=== About this task ===
Go through the data below. List every line that holds the word "bottom".

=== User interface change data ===
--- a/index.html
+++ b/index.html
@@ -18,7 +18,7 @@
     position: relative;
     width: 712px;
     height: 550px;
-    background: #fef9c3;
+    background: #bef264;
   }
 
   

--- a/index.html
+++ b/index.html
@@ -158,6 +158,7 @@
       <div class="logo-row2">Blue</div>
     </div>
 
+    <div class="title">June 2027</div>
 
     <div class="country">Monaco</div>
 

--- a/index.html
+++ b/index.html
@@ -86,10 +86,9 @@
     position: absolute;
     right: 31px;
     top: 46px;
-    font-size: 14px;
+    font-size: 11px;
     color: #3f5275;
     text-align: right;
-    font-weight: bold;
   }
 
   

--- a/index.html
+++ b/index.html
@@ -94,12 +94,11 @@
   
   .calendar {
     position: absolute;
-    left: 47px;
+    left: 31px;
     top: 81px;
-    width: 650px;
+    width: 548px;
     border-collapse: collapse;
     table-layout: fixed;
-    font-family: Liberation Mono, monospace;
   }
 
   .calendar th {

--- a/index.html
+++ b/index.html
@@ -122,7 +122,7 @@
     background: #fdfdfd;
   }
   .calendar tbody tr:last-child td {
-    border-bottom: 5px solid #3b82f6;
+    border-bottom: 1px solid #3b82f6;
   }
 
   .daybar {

=== Solution for this exercise ===
-    border-bottom: 5px solid #3b82f6;
+    border-bottom: 1px solid #3b82f6;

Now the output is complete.